VMware Cloud Disaster Recovery – Firewall Ports

I published an article a while ago on getting started with VMware Cloud Disaster Recovery (VCDR). One thing I didn’t cover in any real depth was the connectivity requirements between on-premises and the VCDR service. VMware has worked pretty hard to ensure this is streamlined for users, but it’s still something you need to pay attention to. I was helping a client work through this process for a proof of concept recently and thought I’d cover it off more clearly here. The diagram below highlights the main components you need to look at, being:

  • The Cloud File System (frequently referred to as the SCFS)
  • The VMware Cloud DR SaaS Orchestrator (the Orchestrator); and
  • VMware Cloud DR Auto-support.

It’s important to note that the first two services are assigned IP addresses when you enable the service in the Cloud Service Console, and the Auto-support service has three public IP addresses that you need to be able to communicate with. All of this happens outbound over TCP 443. The Auto-support service is not required, but it is strongly recommended, as it makes troubleshooting issues with the service much easier, and provides VMware with an opportunity to proactively resolve cases. Network connectivity requirements are documented here.

[image courtesy of VMware]

So how do I know my firewall rules are working? The first sign that there might be a problem is that the DRaaS Connector deployment will fail to communicate with the Orchestrator at some point (usually towards the end), and you’ll see a message similar to the following. “ERROR! VMware Cloud DR authentication is not configured. Contact support.”

How can you troubleshoot the issue? Fortunately, we have a tool called the DRaaS Connector Connectivity Check CLI that you can run to check what’s not working. In this instance, we suspected an issue with outbound communication, and ran the following command on the console of the DRaaS Connector to check:

drc network test --scope cloud

This returned a status of “reachable” for the Orchestrator and Auto-support services, but the SCFS was unreachable. Some negotiations with the firewall team, and we were up and running.

Note, also, that VMware supports the use of proxy servers for communicating with Auto-support services, but I don’t believe we support the use of a proxy for Orchestrator and SCFS communications. If you’re worried about VCDR using up all your bandwidth, you can throttle it. Details on how to do that can be found here. We recommend a minimum of 100Mbps, but you can go as low as 20Mbps if required.

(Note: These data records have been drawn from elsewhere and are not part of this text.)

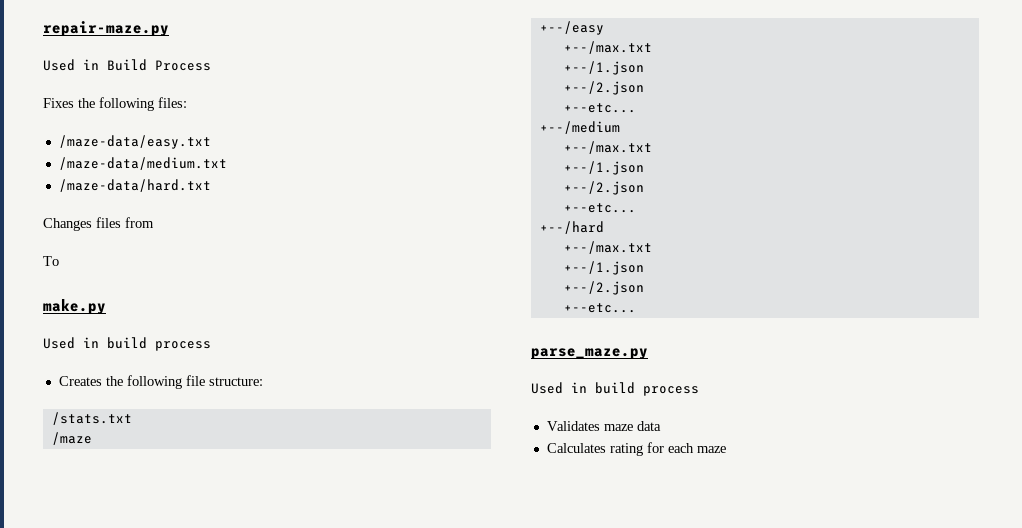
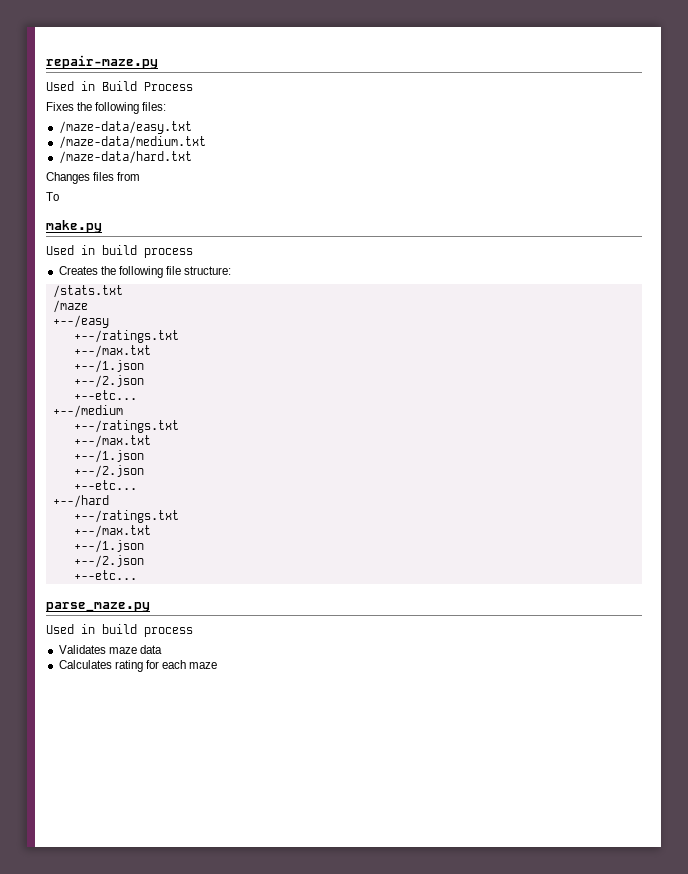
  +--/easy
+ +--/ratings.txt
  +--/medium
+ +--/ratings.txt
  +--/hard
+ +--/ratings.txt

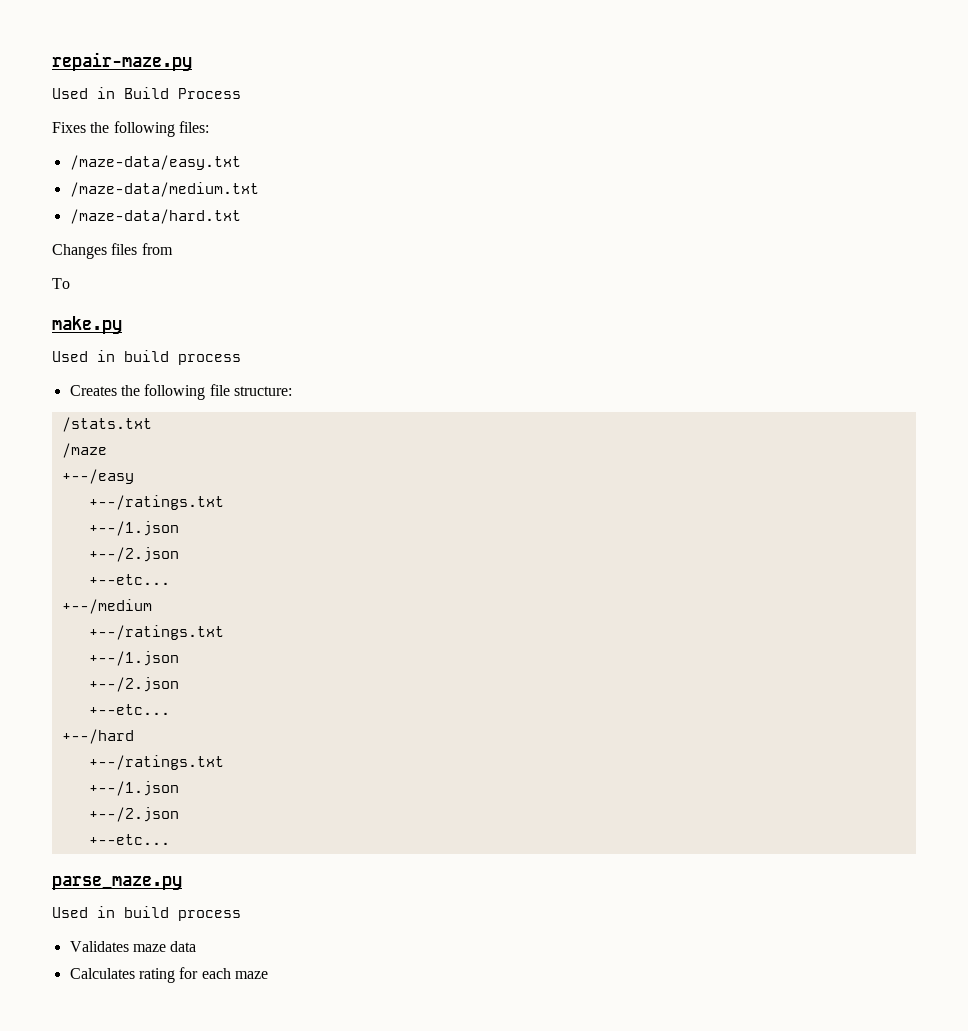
  +--/easy
  +--/ratings.txt
- +--/max.txt
  +--/medium
  +--/ratings.txt
- +--/max.txt
  +--/hard
  +--/ratings.txt
- +--/max.txt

Using A Pure Storage FlashBlade As A Veeam Repository

I’ve been doing some testing in the lab recently. The focus of this testing has been primarily on Pure Storage’s ObjectEngine and its associated infrastructure. As part of that, I’ve been doing various things with Veeam Backup & Replication 9.5 Update 4, including setting up a FlashBlade NFS repository. I’ve documented the process in a document here. One thing that I thought worthy of noting separately was the firewall requirements. For my Linux Mount Server, I used a CentOS 7 VM, configured with 8 vCPUs and 16GB of RAM. I know, I normally use Debian, but for some reason (that I didn’t have time to investigate) it kept dying every time I kicked off a backup job.

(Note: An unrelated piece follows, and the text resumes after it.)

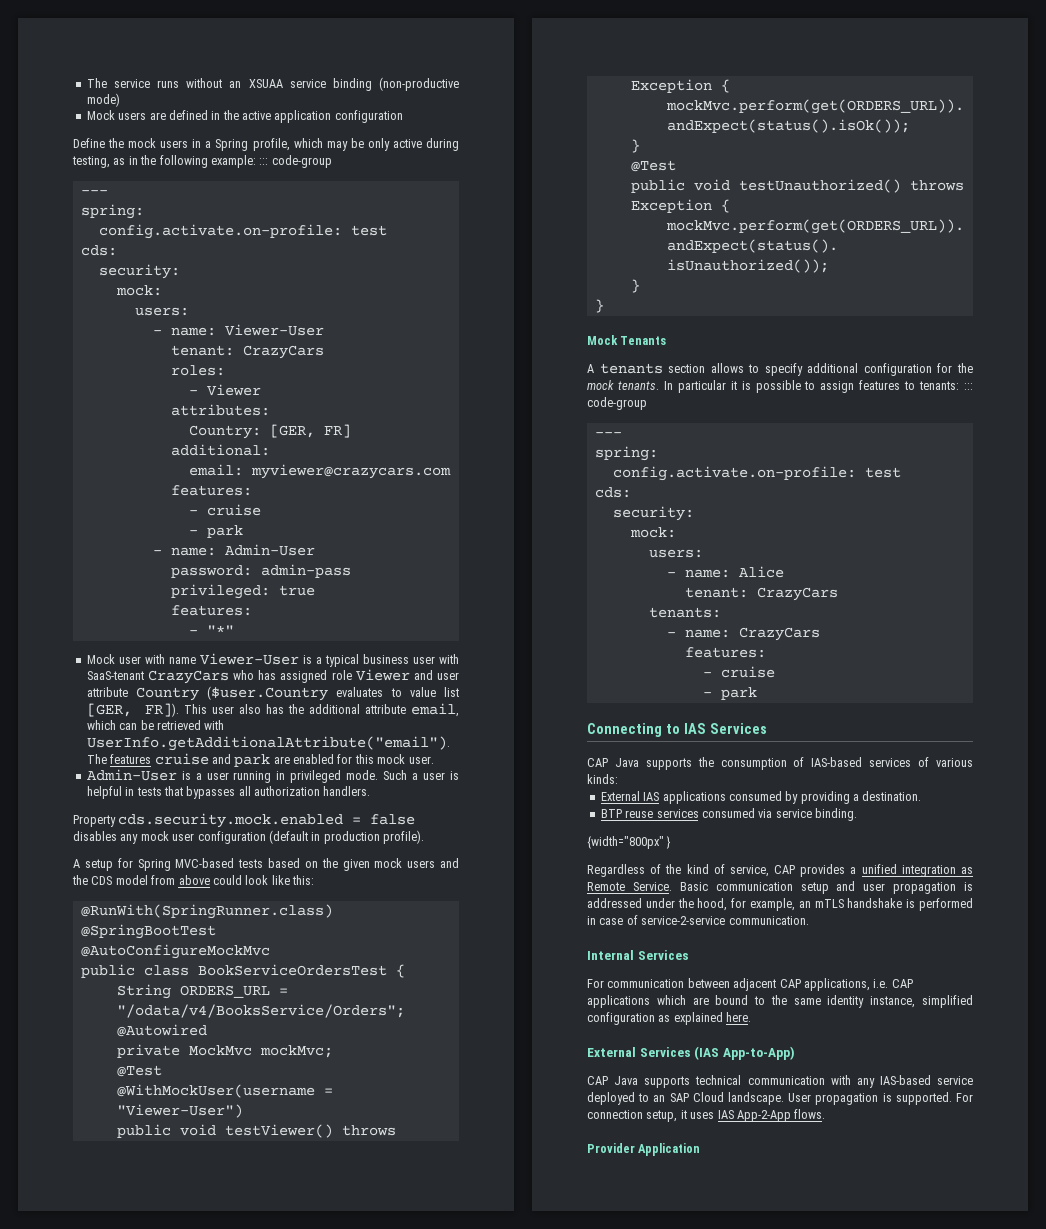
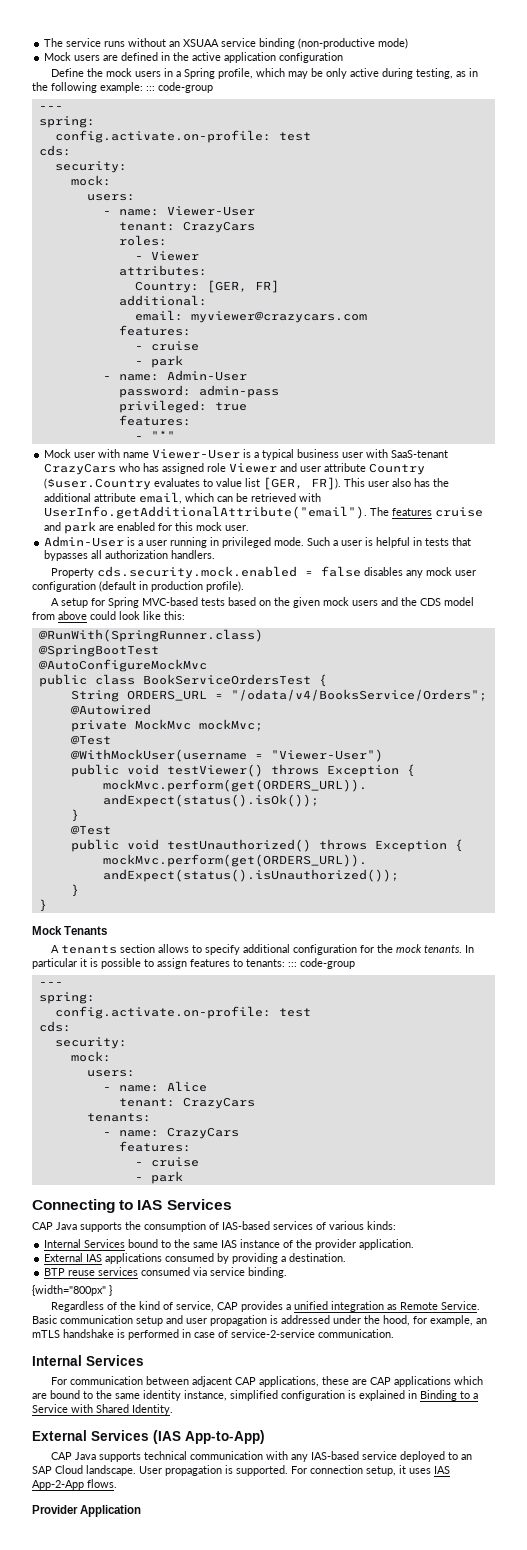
+ Internal Services bound to the same IAS instance of the provider application.
- For communication between adjacent CAP applications, i.e. CAP applications which are bound to the same identity instance, simplified configuration as explained here.
+ For communication between adjacent CAP applications, these are CAP applications which are bound to the same identity instance, simplified configuration is explained in Binding to a Service with Shared Identity.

In any case, I set everything up as per Pure’s instructions, but kept getting timeout errors on the job. The error I got was “5/17/2019 10:03:47 AM :: Processing HOST-01 Error: A connection attempt failed because the connected party did not properly respond after a period of time, or established connection failed because connected host has failed to respond NFSMOUNTHOST:2500“. It felt like it was probably a firewall issue of some sort. I tried to make an exception on the Windows VM hosting the Veeam Backup server, but that didn’t help. The problem was with the Linux VM’s firewall. I used the instructions I found here to add in some custom rules. According to the Veeam documentation, Backup Repository access uses TCP ports 2500 – 5000. Your SecOps people will no doubt have a conniption, but here’s how to open those ports on CentOS.

Firstly, is the firewall running?

[danf@nfsmounthost ~]$ sudo firewall-cmd --state
[sudo] password for danf:

Yes it is. So let’s stop it to see if this line of troubleshooting is worth pursuing.

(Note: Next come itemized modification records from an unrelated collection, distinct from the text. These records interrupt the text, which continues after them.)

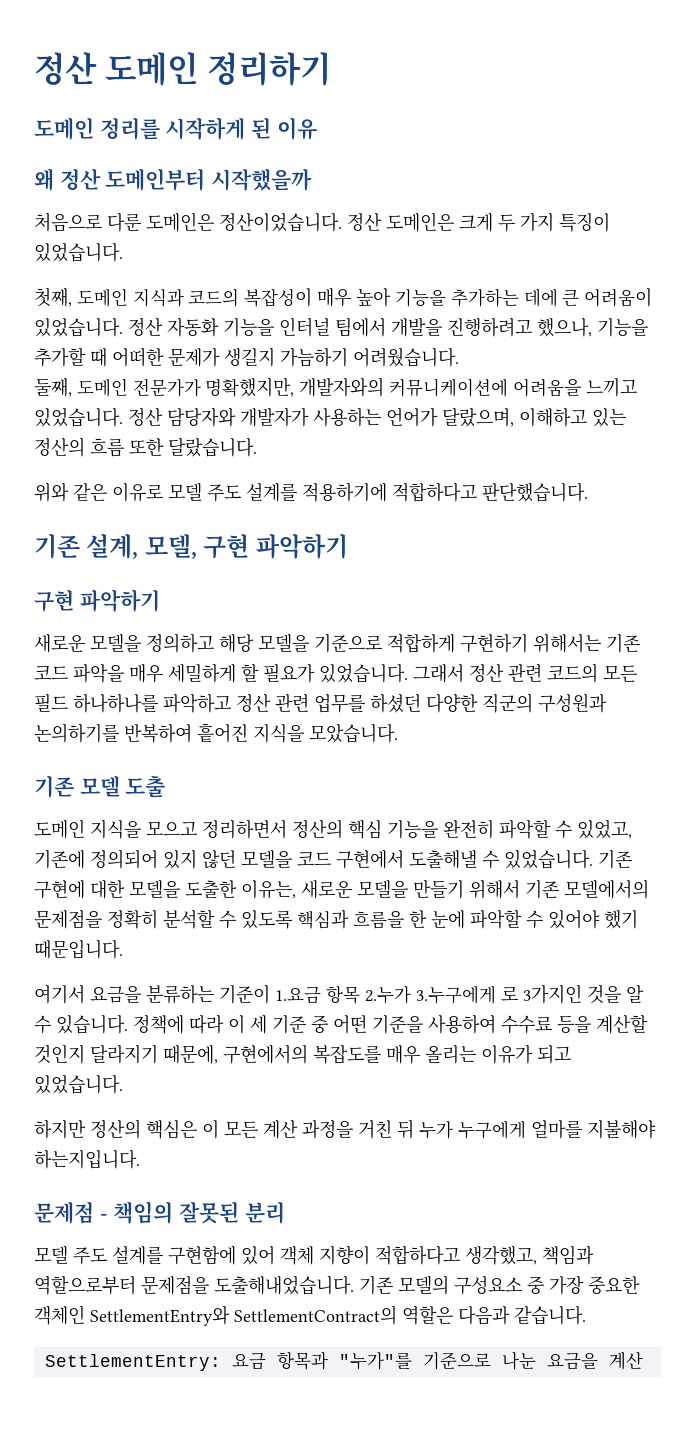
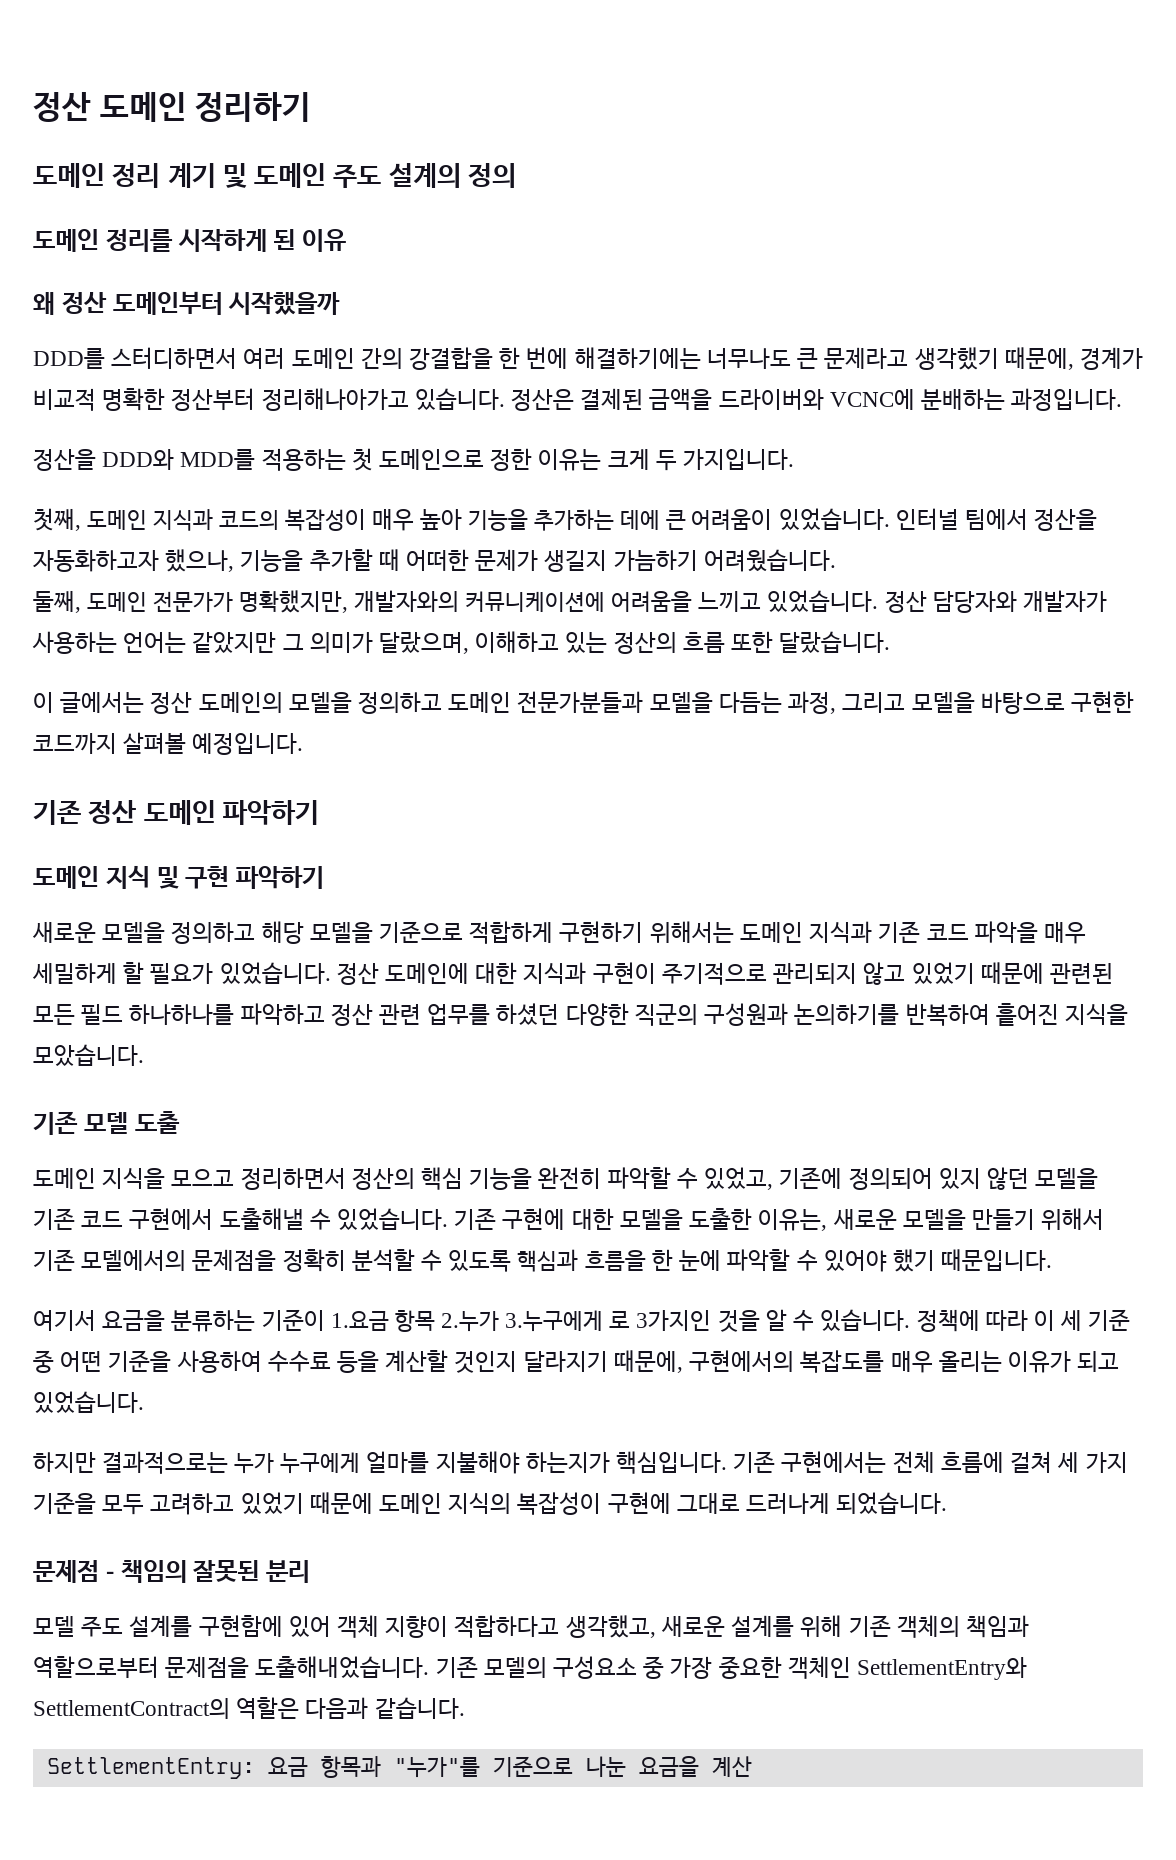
+ 도메인 정리 계기 및 도메인 주도 설계의 정의
- 처음으로 다룬 도메인은 정산이었습니다. 정산 도메인은 크게 두 가지 특징이 있었습니다.
+ DDD를 스터디하면서 여러 도메인 간의 강결합을 한 번에 해결하기에는 너무나도 큰 문제라고 생각했기 때문에, 경계가 비교적 명확한 정산부터 정리해나아가고 있습니다. 정산은 결제된 금액을 드라이버와 VCNC에 분배하는 과정입니다.
+ 정산을 DDD와 MDD를 적용하는 첫 도메인으로 정한 이유는 크게 두 가지입니다.
- 정산 자동화 기능을 인터널 팀에서 개발을 진행하려고 했으나, 기능을 추가할 때 어떠한 문제가 생길지 가늠하기 어려웠습니다.
+ 인터널 팀에서 정산을 자동화하고자 했으나, 기능을 추가할 때 어떠한 문제가 생길지 가늠하기 어려웠습니다.
- 정산 담당자와 개발자가 사용하는 언어가 달랐으며, 이해하고 있는 정산의 흐름 또한 달랐습니다.
+ 정산 담당자와 개발자가 사용하는 언어는 같았지만 그 의미가 달랐으며, 이해하고 있는 정산의 흐름 또한 달랐습니다.
- 위와 같은 이유로 모델 주도 설계를 적용하기에 적합하다고 판단했습니다.
- 기존 설계, 모델, 구현 파악하기
- 구현 파악하기
+ 이 글에서는 정산 도메인의 모델을 정의하고 도메인 전문가분들과 모델을 다듬는 과정, 그리고 모델을 바탕으로 구현한 코드까지 살펴볼 예정입니다.
+ 기존 정산 도메인 파악하기
+ 도메인 지식 및 구현 파악하기
- 새로운 모델을 정의하고 해당 모델을 기준으로 적합하게 구현하기 위해서는 기존 코드 파악을 매우 세밀하게 할 필요가 있었습니다.
+ 새로운 모델을 정의하고 해당 모델을 기준으로 적합하게 구현하기 위해서는 도메인 지식과 기존 코드 파악을 매우 세밀하게 할 필요가 있었습니다.
- 그래서 정산 관련 코드의 모든 필드 하나하나를 파악하고 정산 관련 업무를 하셨던 다양한 직군의 구성원과 논의하기를 반복하여 흩어진 지식을 모았습니다.
+ 정산 도메인에 대한 지식과 구현이 주기적으로 관리되지 않고 있었기 때문에 관련된 모든 필드 하나하나를 파악하고 정산 관련 업무를 하셨던 다양한 직군의 구성원과 논의하기를 반복하여 흩어진 지식을 모았습니다.
- 도메인 지식을 모으고 정리하면서 정산의 핵심 기능을 완전히 파악할 수 있었고, 기존에 정의되어 있지 않던 모델을 코드 구현에서 도출해낼 수 있었습니다.
+ 도메인 지식을 모으고 정리하면서 정산의 핵심 기능을 완전히 파악할 수 있었고, 기존에 정의되어 있지 않던 모델을 기존 코드 구현에서 도출해낼 수 있었습니다.
- 하지만 정산의 핵심은 이 모든 계산 과정을 거친 뒤 누가 누구에게 얼마를 지불해야 하는지입니다.
+ 하지만 결과적으로는 누가 누구에게 얼마를 지불해야 하는지가 핵심입니다. 기존 구현에서는 전체 흐름에 걸쳐 세 가지 기준을 모두 고려하고 있었기 때문에 도메인 지식의 복잡성이 구현에 그대로 드러나게 되었습니다.
- 모델 주도 설계를 구현함에 있어 객체 지향이 적합하다고 생각했고, 책임과 역할으로부터 문제점을 도출해내었습니다.
+ 모델 주도 설계를 구현함에 있어 객체 지향이 적합하다고 생각했고, 새로운 설계를 위해 기존 객체의 책임과 역할으로부터 문제점을 도출해내었습니다.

[danf@nfsmounthost ~]$ sudo systemctl stop firewalld

The backup job worked after that. Okay, so let’s start it up again and open up some ports to test.

[danf@nfsmounthost ~]$ sudo systemctl start firewalld
[danf@nfsmounthost ~]$ sudo firewall-cmd --add-port=2500-5000/tcp

That worked, so I wanted to make it a more permanent arrangement.

[danf@nfsmounthost ~]$ sudo firewall-cmd --permanent --add-port=2500-5000/tcp
[danf@nfsmounthost ~]$ sudo firewall-cmd --permanent --list-ports

Remember, it’s never the storage. It’s always the firewall. Also, keep in my mind this article is about the how. I’m not offering my opinion about whether it’s really a good idea to configure your host-based firewalls with more holes than Swiss cheese. Or whatever things have lots of holes in them.